Sunday’s victory in the final of the second Twenty-20 World Cup cricket tournament at Lord’s has sent Pakistan reeling with incredulous joy. In the cities, youths were out parading the streets late at night with national flags fluttering in the wind. The traditional sweets were distributed amid a chant of “Pakistan Zindabad”. Not even the most restrained and understated personality was able to keep control of the emotion that welled up within. Something extraordinary has happened; some collective chord has been struck which defies interpretation.
The scene on TV was bristling with ironies. Expatriate Pakistanis at Lord’s in London were clearly feeling the thrust of these ironies. Judged by any yardstick, they were the most depressed segment of Pakistan in the world before the match. In March this year the Sri Lankan team was attacked in Lahore by the terrorists; some of its players were wounded; but the real casualty was Pakistan’s cricket. More than that, the incident had killed hope. The attack had come from a terrorist warlord ruling from the Tribal Areas of Pakistan. The aim was the defeat of Pakistan as a state.

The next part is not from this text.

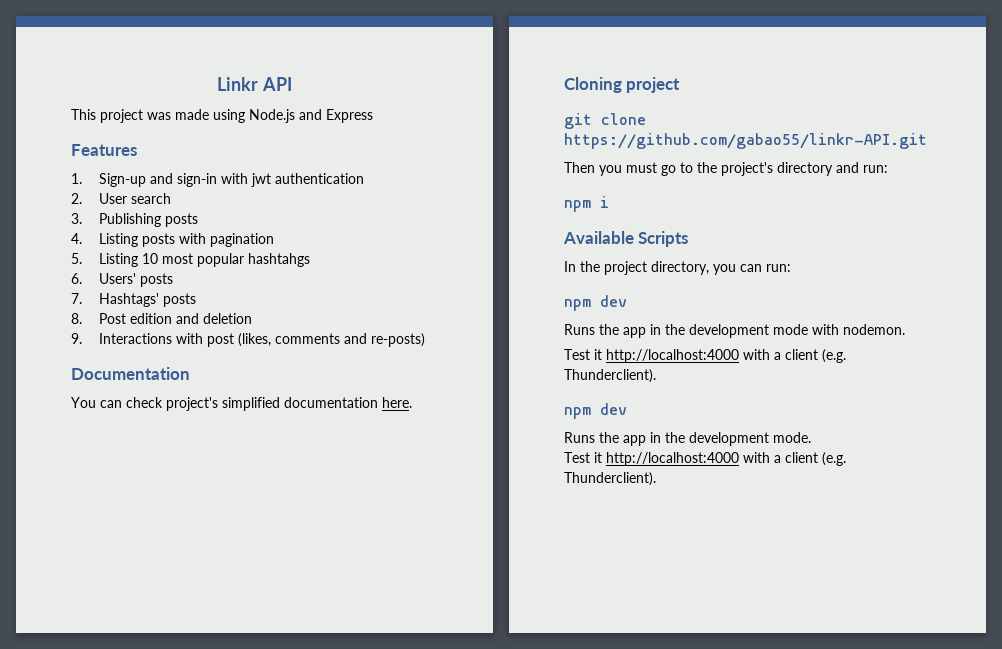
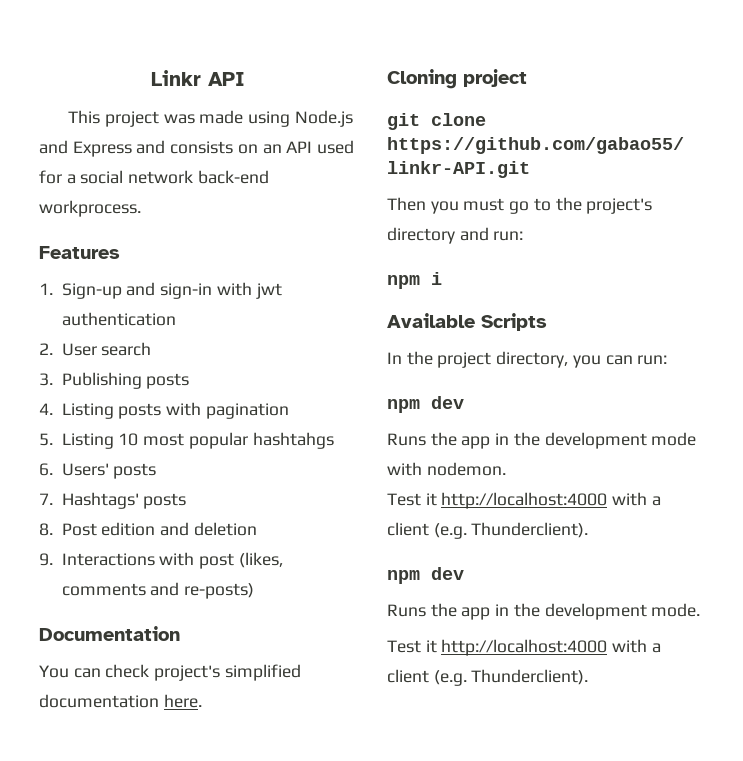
(373, 116) none -> [136,140,355,154] [39,170,269,184] [39,200,141,217] and consists on an API used for a social network back-end workprocess.

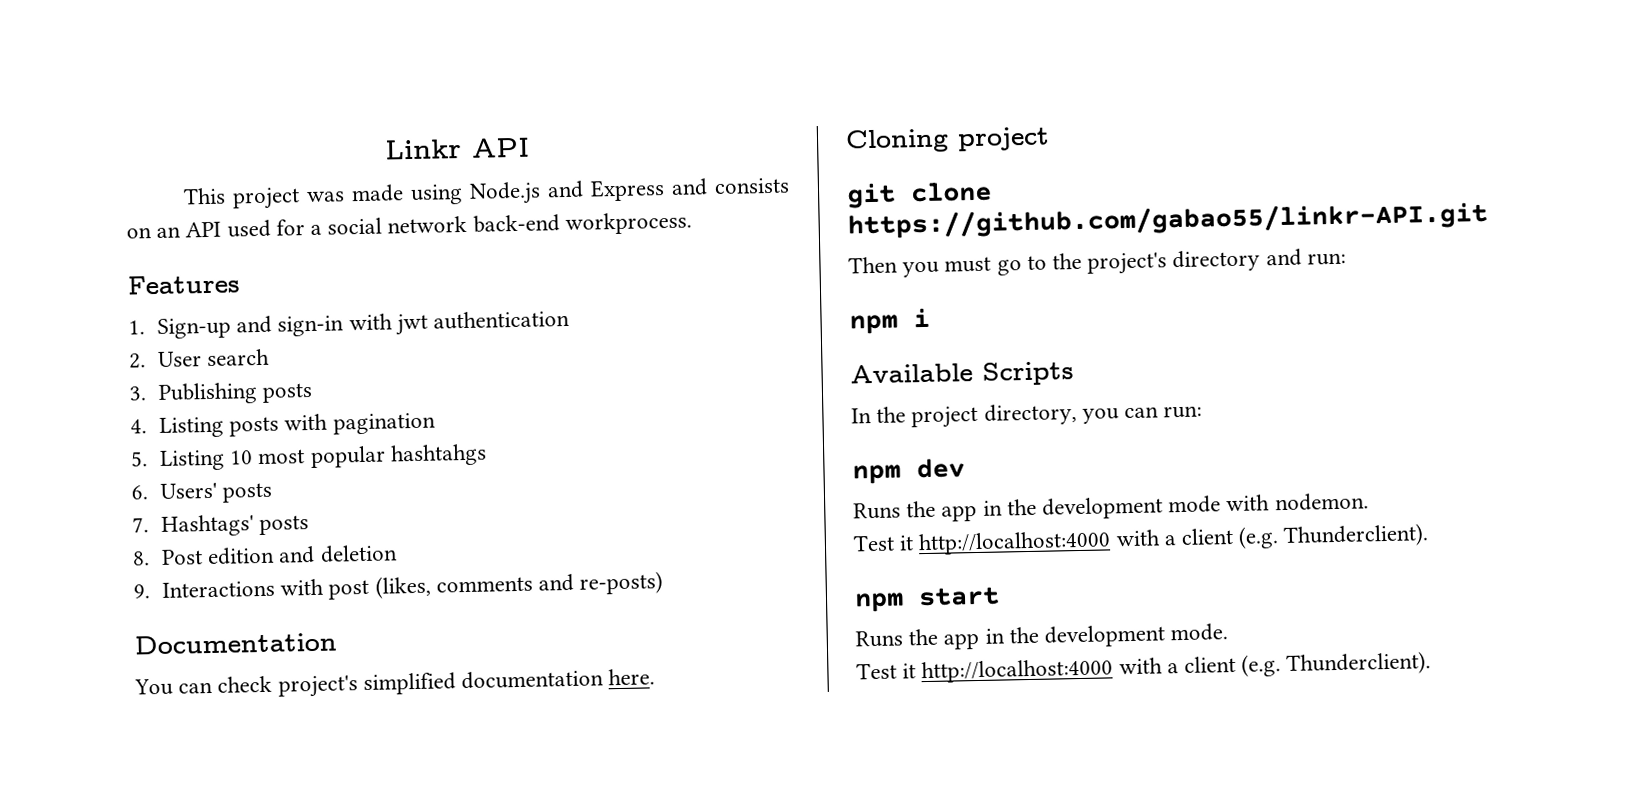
[431,567,464,580] dev -> [918,586,1000,607] start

And the impression the people of Pakistan got was that terror was winning against the state.
More or less the same team that was attacked in March had remained unbeaten in the Twenty-20 World Cup. Sri Lanka had sailed into the final of the tournament without much difficulty. As the two teams faced off on the field, one of three match umpires was the same who had narrowly escaped being killed at the hands of the terrorists in Lahore. It was recalled that after the incident, his statement was among the bitterest issued against the management of the series in Pakistan. But it is a tribute to the spirit of the game that he stood in judgement over the match on Sunday and decided each appeal fairly in favour of Pakistan.

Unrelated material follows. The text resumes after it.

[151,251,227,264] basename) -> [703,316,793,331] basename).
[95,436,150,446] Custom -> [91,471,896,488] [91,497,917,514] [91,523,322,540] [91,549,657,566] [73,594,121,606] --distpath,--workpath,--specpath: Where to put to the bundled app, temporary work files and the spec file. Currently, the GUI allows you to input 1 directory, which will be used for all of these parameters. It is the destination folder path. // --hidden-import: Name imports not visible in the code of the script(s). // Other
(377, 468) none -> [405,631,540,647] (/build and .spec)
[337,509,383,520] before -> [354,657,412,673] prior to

The Pakistani team was symbolically led by a Pashtun, Younis Khan, one of the three in the team whose mother tongue is Pashto, the same spoken by warlord Baitullah Mehsud who has proved to be the scourge of the Pashtun people before threatening the very existence of the state of Pakistan. All-rounder Shahid Afridi, whose co-tribesmen are suffering under the savage rule of a local warlord in Khyber, lifted himself from a long trough of indifferent batting to shine with two consecutive fifties in the semi-final and the final against West Indies and Sri Lanka. His bowling was to be the mainstay of Pakistan’s overall performance in the tournament.
The second symbolic challenge to Baitullah Mehsud was the bowling of another Pashtun, Umar Gul, who ended up with the biggest haul of wickets in an international Twenty-20 match. The victories in the two matches in the run-up to the final could not have been possible without him. The man who was expected to do the job Gul did was Suhail Tanvir, the fast bowler from Punjab. He was the bowler the teams feared most, but miraculously he failed to fire throughout the championship, as if to make possible an appropriate symbolic display of Pakistan’s struggle against terrorism.
Captain Younis Khan was “realistic” to begin with. His predictions were balanced rather than optimistic. There was no boasting. When in the earlier matches Pakistan typically did badly some critics lost patience with him even though his personal performance with the bat was a rebuke to the other more flamboyant batsmen. In his case too, the stage was set as if by Providence to complete the message the national cricket team was to send in all directions: to the world that is sceptical of Pakistan’s ability to fight the warlords; to the cricketers who were refusing to play in Pakistan; and to the ICC who could decide the fortunes of cricket in Pakistan by tightening the purse-strings on Pakistan Cricket Board.
It is inappropriate to call it just a “feel-good gift”. In fact it is more significant than the victory gained in the One-Day World Cup in 1992. Today, the nation is united against a challenge to its very survival. The army is fighting the terrorists successfully, defying analyses that guerrilla wars go on forever. The terrorists were symbolically killing Pakistani culture. The match at Lord’s has symbolically pushed the enemies of civilisation back and regained for us the ground we had lost at home.